The facts relating to the Grievor’s injury are not substantially in dispute and accordingly they will only be recited in brief form. On Sunday, July 15 while at work, the Grievor sustained an injury to his back and right arm. He filed an accident report on the proper company document and returned to work and completed his shift. On the following day, July 16th, the Grievor returned to work. As his back and elbow were still sore he stayed in the lunchroom where he applied ice packs to his elbow and completed his shift. The Grievor visited his family physician the next day and was advised that he could not perform modified or regular duties. Notwithstanding that advice, and because he had not specifically been told to be absent from work, he reported for work and presented the physician’s report to his supervisor. He was assigned modified duties and performed those for the next 3 days. i.e., until July 19. July 20 and 21 were days off. On July 21 the Grievor visited his physician and obtained another report which stated that he could not perform his regular duties but was able to perform modified duties. It should be noted that the Employer has a policy that offers injured workers modified lighter duties. On July 22 the Grievor again returned to work and was assigned to modified duties. On July 23, after reporting to work, he subsequently complained to his supervisor that his arm was extremely sore and requested that he be taken into the hospital. The attending physician at Seven Oaks Hospital concluded that the Grievor could not work for 1 week and that he perform modified duties the following week. The Grievor returned to the Employer’s premises, turned in the latest physician’s report and then went home. He applied for Workers Compensation Benefits.

The Grievor apparently did not want to lose any salary and requested that he be given modified work assignment. When he returned to work on or about July 24 he was told by his supervisor, Mr. McKelvey, that as he was already on Workers’ Compensation he should remain on it. This is confirmed by Paragraph 22 of the Employer’s brief which reads:

"It is undisputed that Mr. McKelvey did in fact instruct Mr. Martens on July 24th, to remain on compensation after having been sent home on July 23rd even though he had inquired about light duties.
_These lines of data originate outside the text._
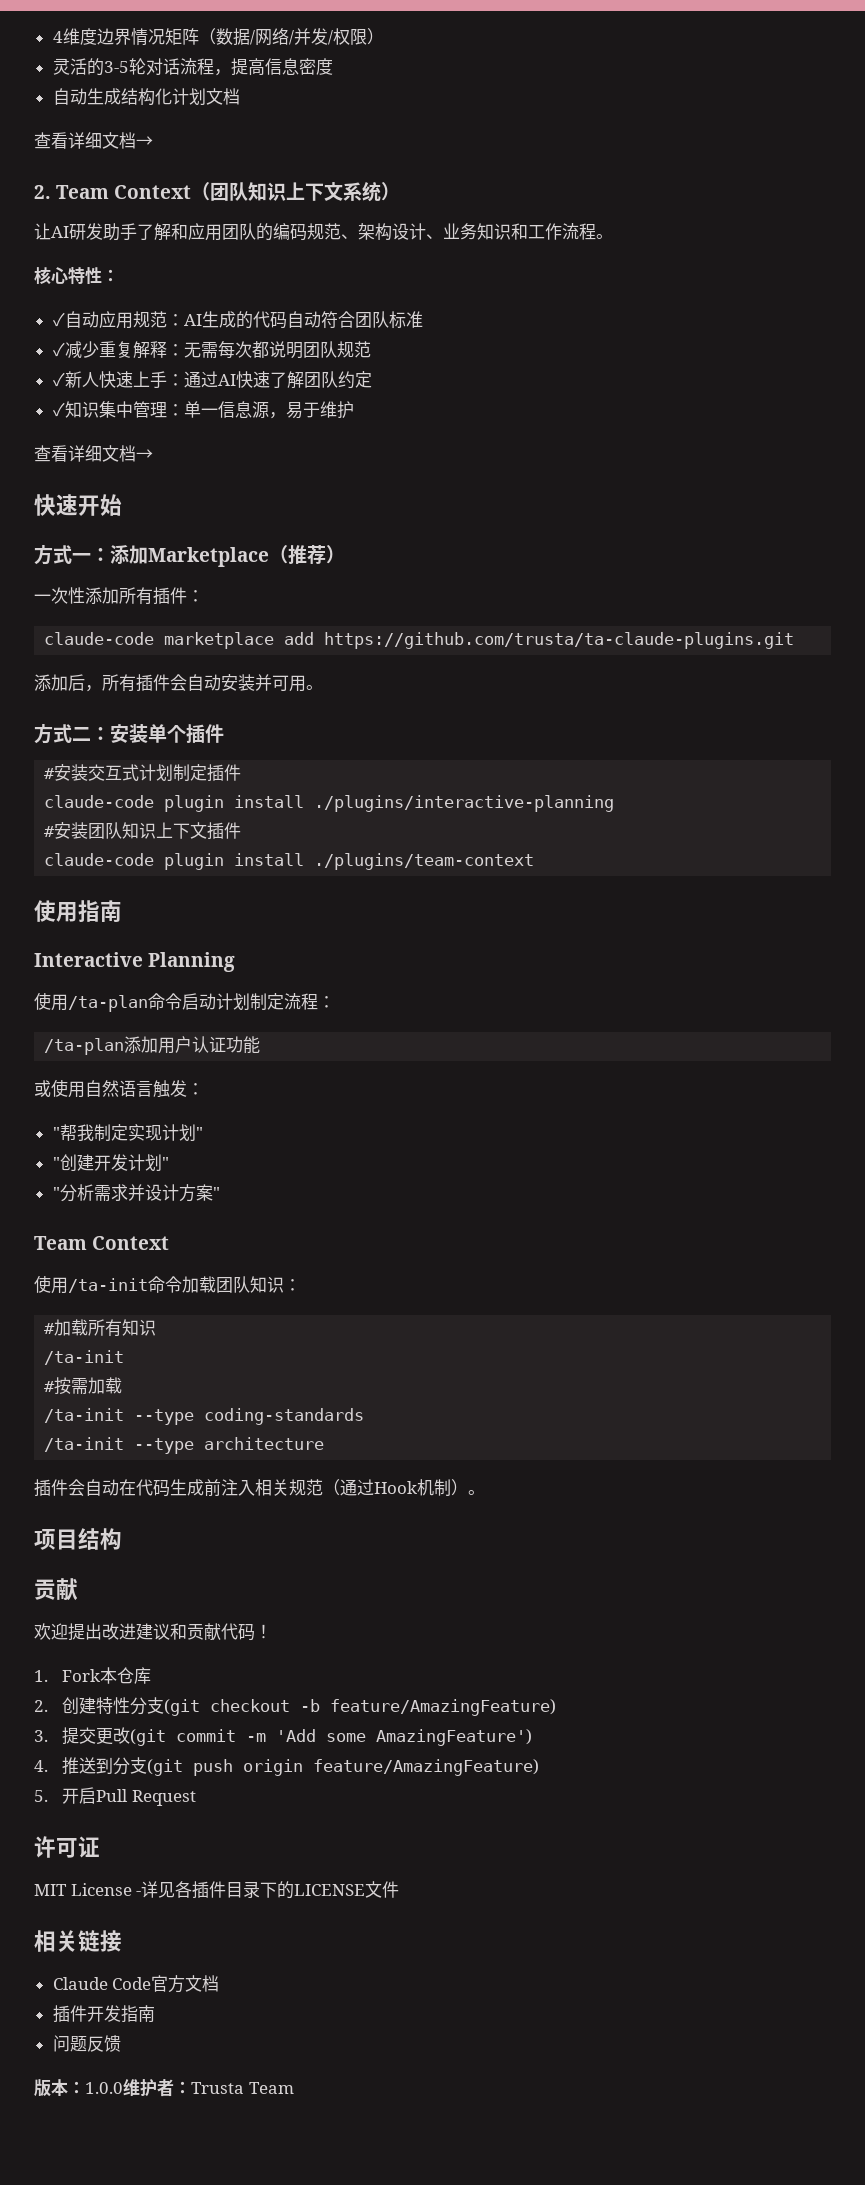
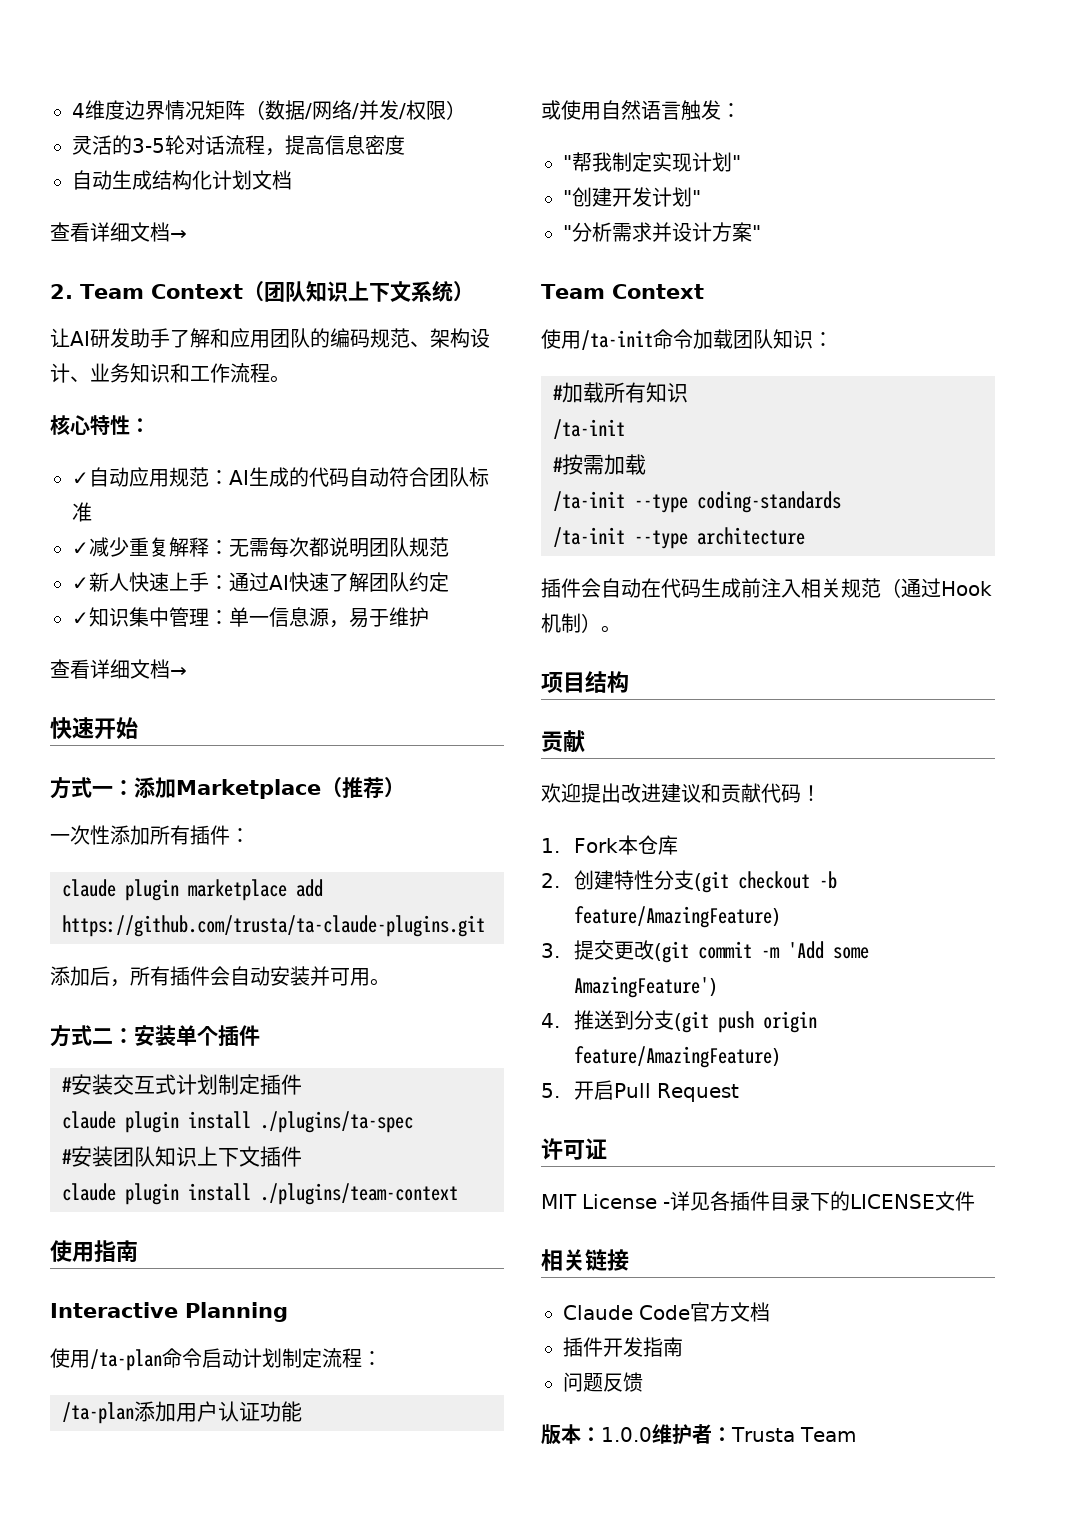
- claude-code marketplace add https://github.com/trusta/ta-claude-plugins.git
+ claude plugin marketplace add https://github.com/trusta/ta-claude-plugins.git
- claude-code plugin install ./plugins/interactive-planning
+ claude plugin install ./plugins/ta-spec
- claude-code plugin install ./plugins/team-context
+ claude plugin install ./plugins/team-context

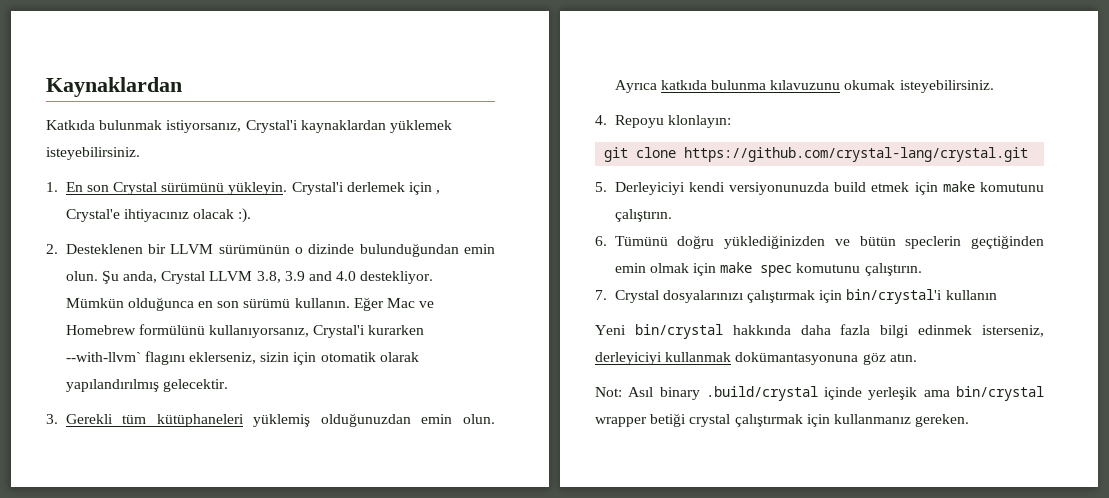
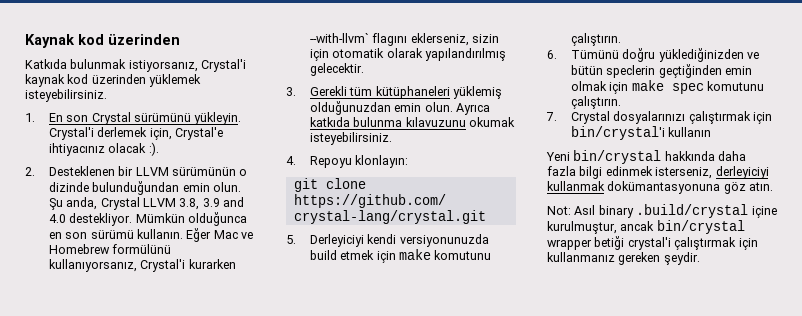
- Kaynaklardan
+ Kaynak kod üzerinden
- Katkıda bulunmak istiyorsanız, Crystal'i kaynaklardan yüklemek isteyebilirsiniz.
+ Katkıda bulunmak istiyorsanız, Crystal'i kaynak kod üzerinden yüklemek isteyebilirsiniz.
- Crystal'i derlemek için , Crystal'e ihtiyacınız olacak :).
+ Crystal'i derlemek için, Crystal'e ihtiyacınız olacak :).
- Not: Asıl binary .build/crystal içinde yerleşik ama bin/crystal wrapper betiği crystal çalıştırmak için kullanmanız gereken.
+ Not: Asıl binary .build/crystal içine kurulmuştur, ancak bin/crystal wrapper betiği crystal'i çalıştırmak için kullanmanız gereken şeydir.

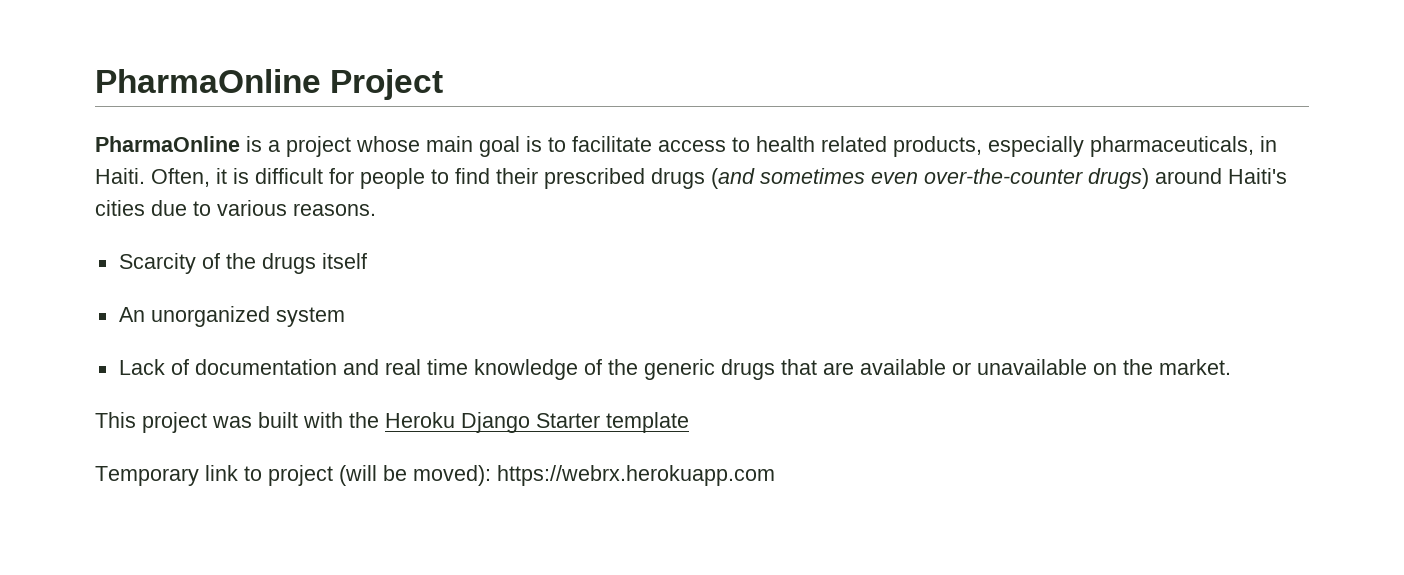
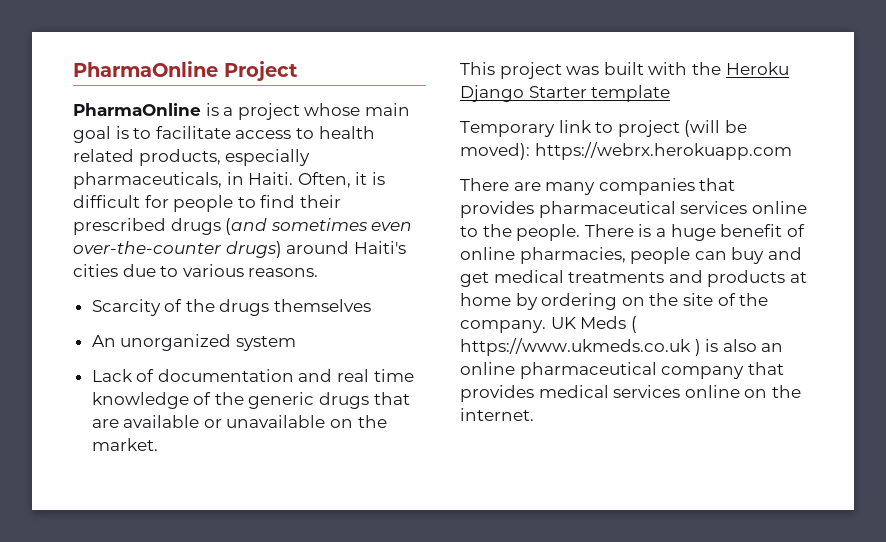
- Scarcity of the drugs itself
+ Scarcity of the drugs themselves
+ There are many companies that provides pharmaceutical services online to the people. There is a huge benefit of online pharmacies, people can buy and get medical treatments and products at home by ordering on the site of the company. UK Meds ( https://www.ukmeds.co.uk ) is also an online pharmaceutical company that provides medical services online on the internet.

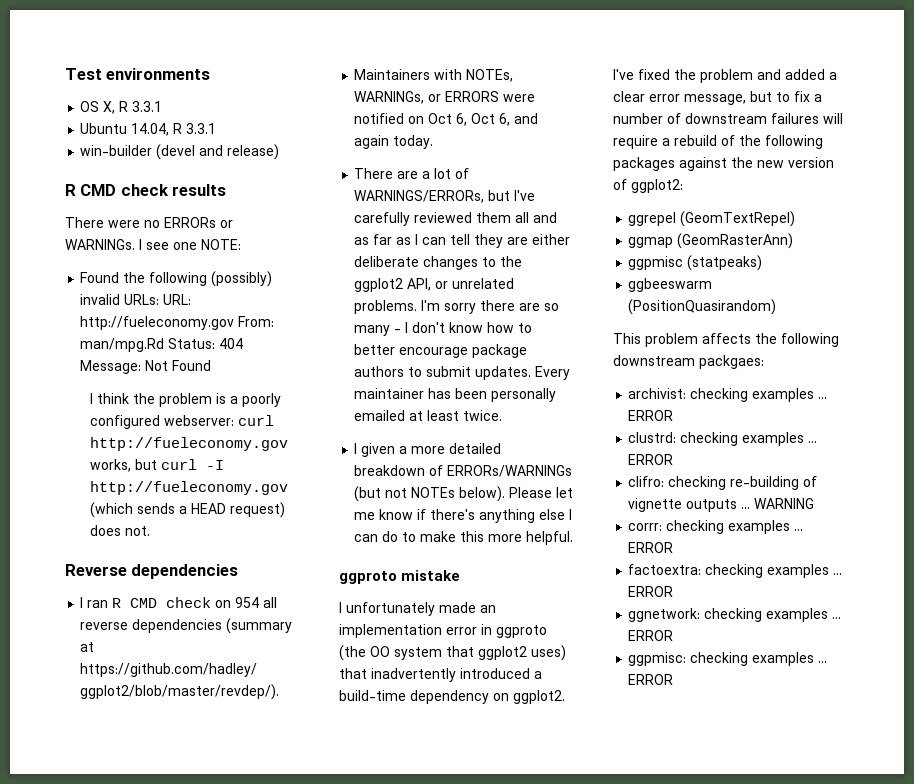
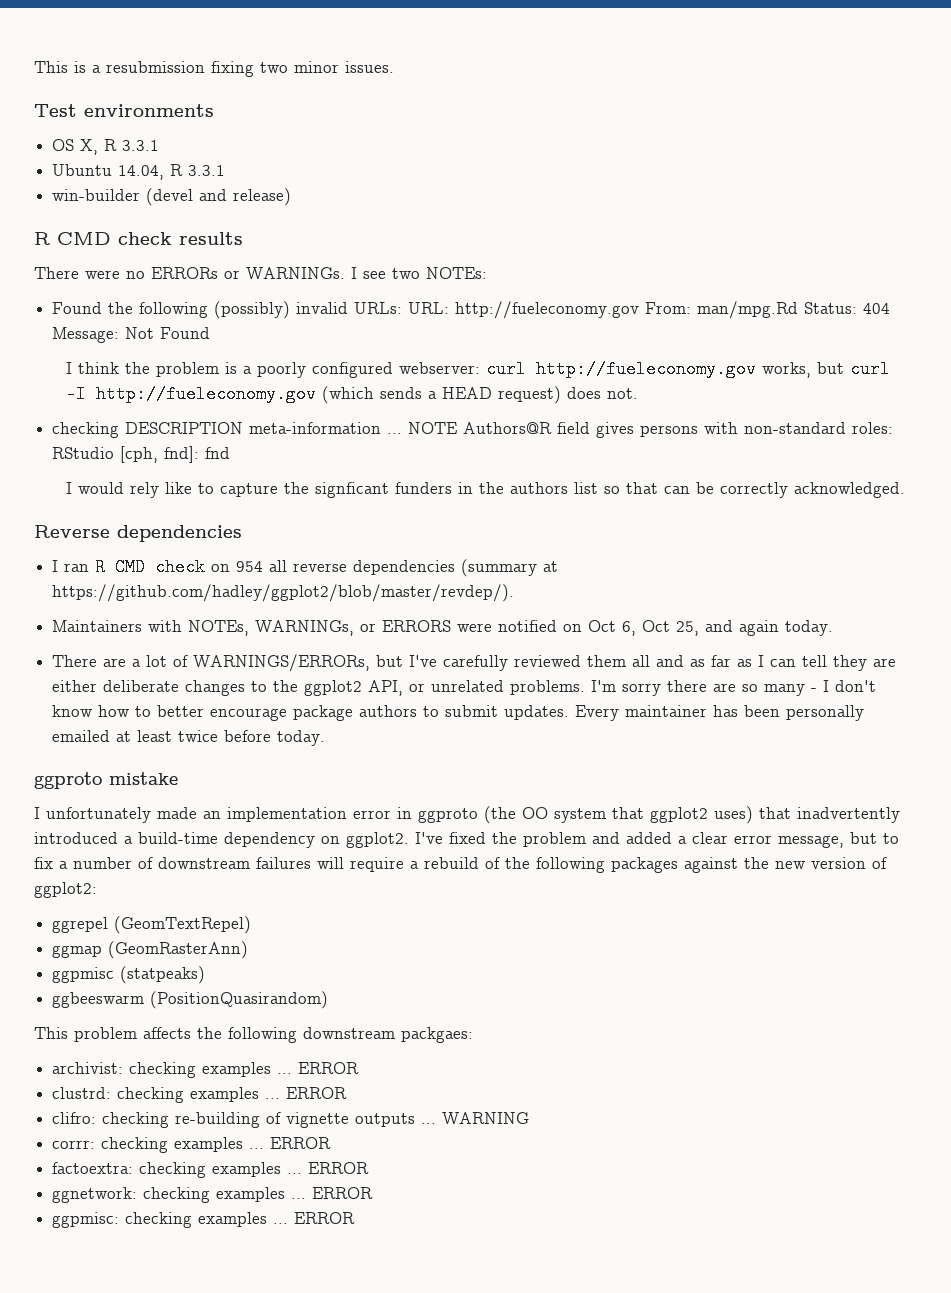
+ This is a resubmission fixing two minor issues.
- I see one NOTE:
+ I see two NOTEs:
+ checking DESCRIPTION meta-information ... NOTE Authors@R field gives persons with non-standard roles: RStudio [cph, fnd]: fnd
+ I would rely like to capture the signficant funders in the authors list so that can be correctly acknowledged.
- Maintainers with NOTEs, WARNINGs, or ERRORS were notified on Oct 6, Oct 6, and again today.
+ Maintainers with NOTEs, WARNINGs, or ERRORS were notified on Oct 6, Oct 25, and again today.
- Every maintainer has been personally emailed at least twice.
- I given a more detailed breakdown of ERRORs/WARNINGs (but not NOTEs below). Please let me know if there's anything else I can do to make this more helpful.
+ Every maintainer has been personally emailed at least twice before today.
This was done based on the latest Physician’s Report dated July 23rd, 1995 from Doctor Shymchyk which was available to Mr. McKelvey and which showed a diagnosis of contusion/tendonitis of the right elbow and recommended rest for one week and then resumption of light duties for a further week. Obviously, Mr. McKelvey was of the belief at that time that Mr. Martens would resume light duties the following week as stated in the report, and this report from Dr. Shymchyk also indicated that he could perform neither light nor regular duties for a week following July 23rd."

[page 6]

There is some question as to whether or not the Grievor specifically notified his physicians as to the possibility of his obtaining modified work assignments and the nature of such assignment. On July 28 the Grievor, as mentioned had been advised by his family physician not to do any type of work for one week and then to commence light duties on August 25. The Grievor did return to work on August 5 and continued on with modified work assignments until his dismissal.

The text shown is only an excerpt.